▶ **PROBLEM TO SOLVE**: Below is a listing. Write out exactly its lines between the one holding "background: #f2f2f2;" and the one holding "της μείωσης του</div>", inclusive.

▶ **DATA FOR THIS EXERCISE**:
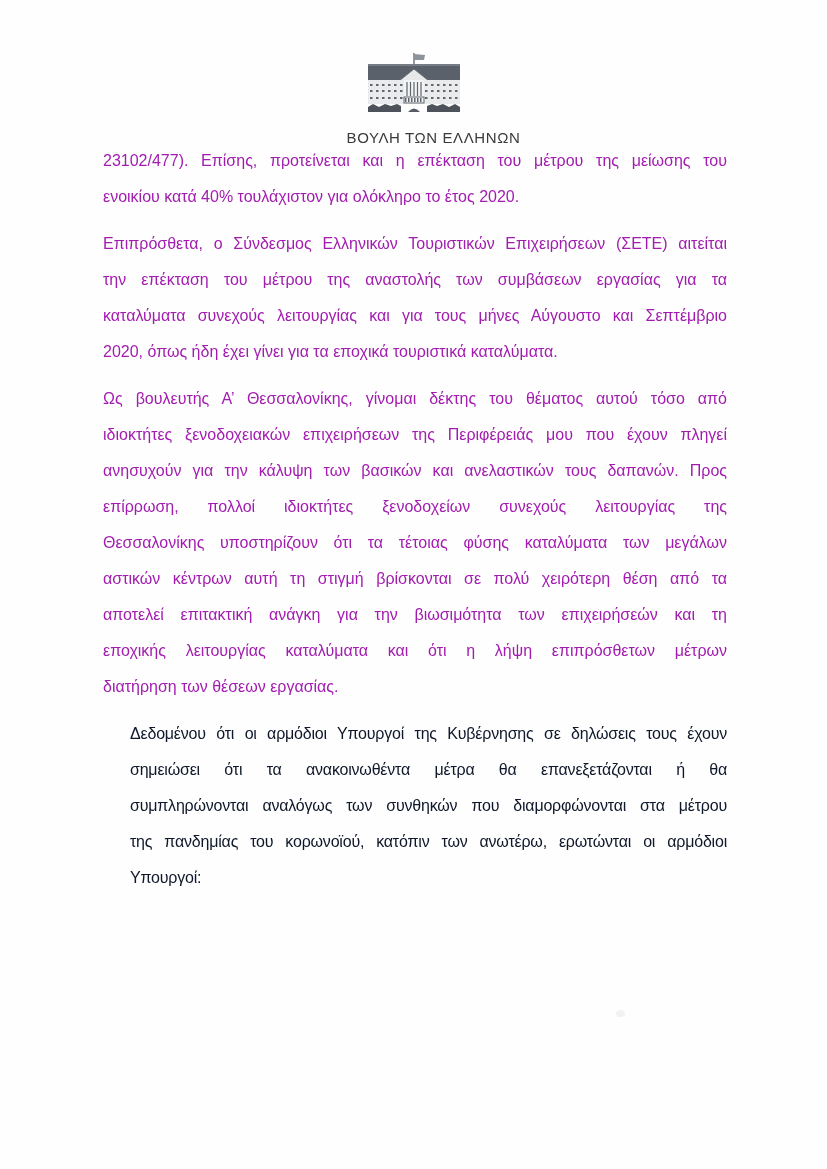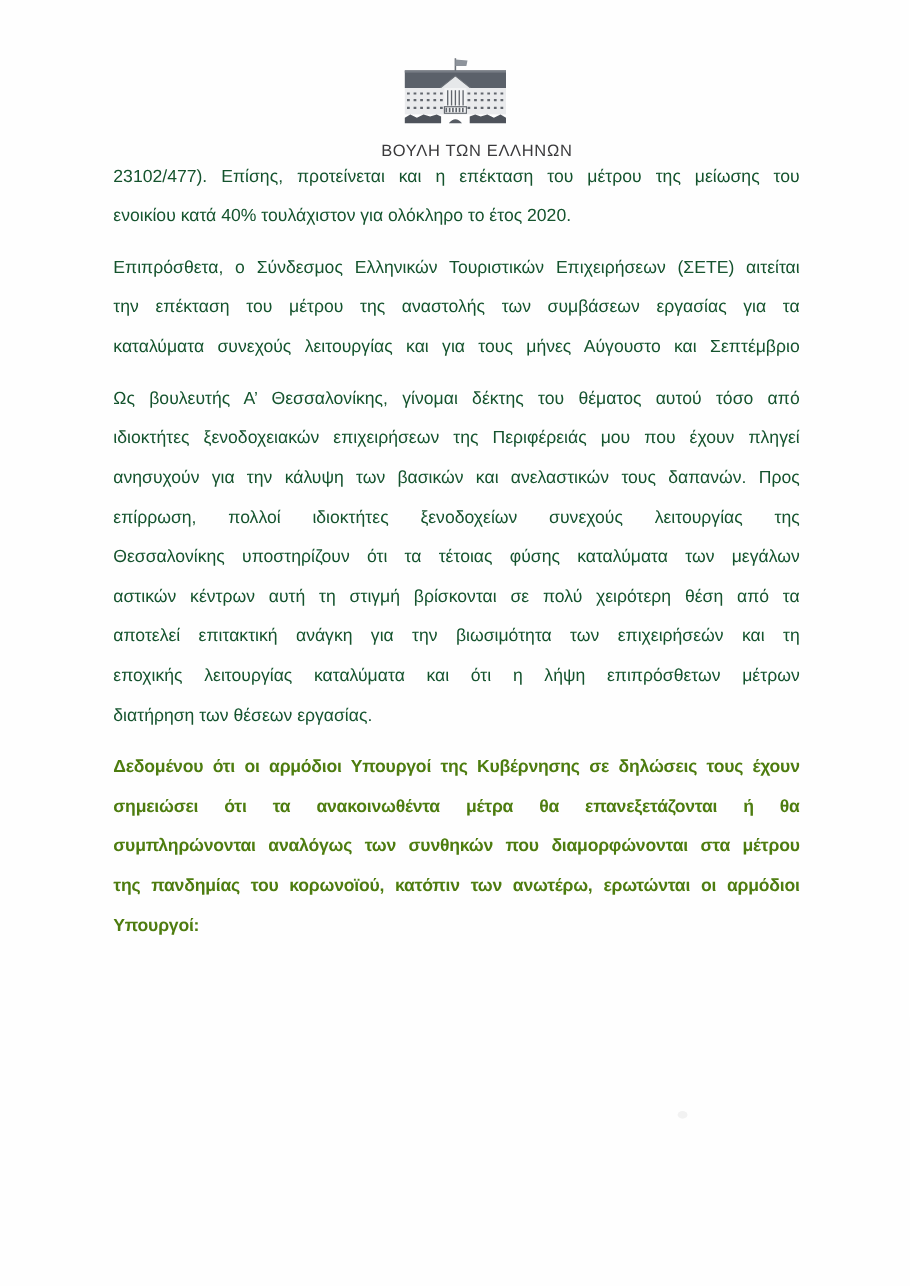--- a/index.html
+++ b/index.html
@@ -35,30 +35,31 @@
   .body-text {
     position: absolute;
     top: 143px;
     left: 103px;
     width: 624px;
   }
   .para { margin: 0 0 11px 0; }
   .line {
     font-size: 16px;
     line-height: 36px;
-    color: #14532d;
+    color: #a21caf;
     text-align: justify;
     text-align-last: justify;
     overflow: hidden;
   }
   .line.last { text-align-last: left; }
   .para.bold .line {
-    font-weight: bold;
-    color: #4d7c0f;
+    font-weight: normal;
+    color: #0f172a;
     letter-spacing: -0.2px;
+    margin-left: 27px;
   }
   .faint-mark {
     position: absolute;
     top: 1010px;
     left: 616px;
     width: 9px;
     height: 7px;
     border-radius: 50%;
     background: #f2f2f2;
   }
@@ -108,20 +109,21 @@
 
   <main class="body-text">
       <div class="para">
         <div class="line">23102/477). Επίσης, προτείνεται και η επέκταση του μέτρου της μείωσης του</div>
         <div class="line last">ενοικίου κατά 40% τουλάχιστον για ολόκληρο το έτος 2020.</div>
       </div>
       <div class="para">
         <div class="line">Επιπρόσθετα, ο Σύνδεσμος Ελληνικών Τουριστικών Επιχειρήσεων (ΣΕΤΕ) αιτείται</div>
         <div class="line">την επέκταση του μέτρου της αναστολής των συμβάσεων εργασίας για τα</div>
         <div class="line">καταλύματα συνεχούς λειτουργίας και για τους μήνες Αύγουστο και Σεπτέμβριο</div>
+        <div class="line last">2020, όπως ήδη έχει γίνει για τα εποχικά τουριστικά καταλύματα.</div>
       </div>
       <div class="para">
         <div class="line">Ως βουλευτής Α’ Θεσσαλονίκης, γίνομαι δέκτης του θέματος αυτού τόσο από</div>
         <div class="line">ιδιοκτήτες ξενοδοχειακών επιχειρήσεων της Περιφέρειάς μου που έχουν πληγεί</div>
         <div class="line">ανησυχούν για την κάλυψη των βασικών και ανελαστικών τους δαπανών. Προς</div>
         <div class="line">επίρρωση, πολλοί ιδιοκτήτες ξενοδοχείων συνεχούς λειτουργίας της</div>
         <div class="line">Θεσσαλονίκης υποστηρίζουν ότι τα τέτοιας φύσης καταλύματα των μεγάλων</div>
         <div class="line">αστικών κέντρων αυτή τη στιγμή βρίσκονται σε πολύ χειρότερη θέση από τα</div>
         <div class="line">αποτελεί επιτακτική ανάγκη για την βιωσιμότητα των επιχειρήσεών και τη</div>
         <div class="line">εποχικής λειτουργίας καταλύματα και ότι η λήψη επιπρόσθετων μέτρων</div>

▶ **TASK RESULT**:
     background: #f2f2f2;
   }
@@ -108,20 +109,21 @@
 
   <main class="body-text">
       <div class="para">
         <div class="line">23102/477). Επίσης, προτείνεται και η επέκταση του μέτρου της μείωσης του</div>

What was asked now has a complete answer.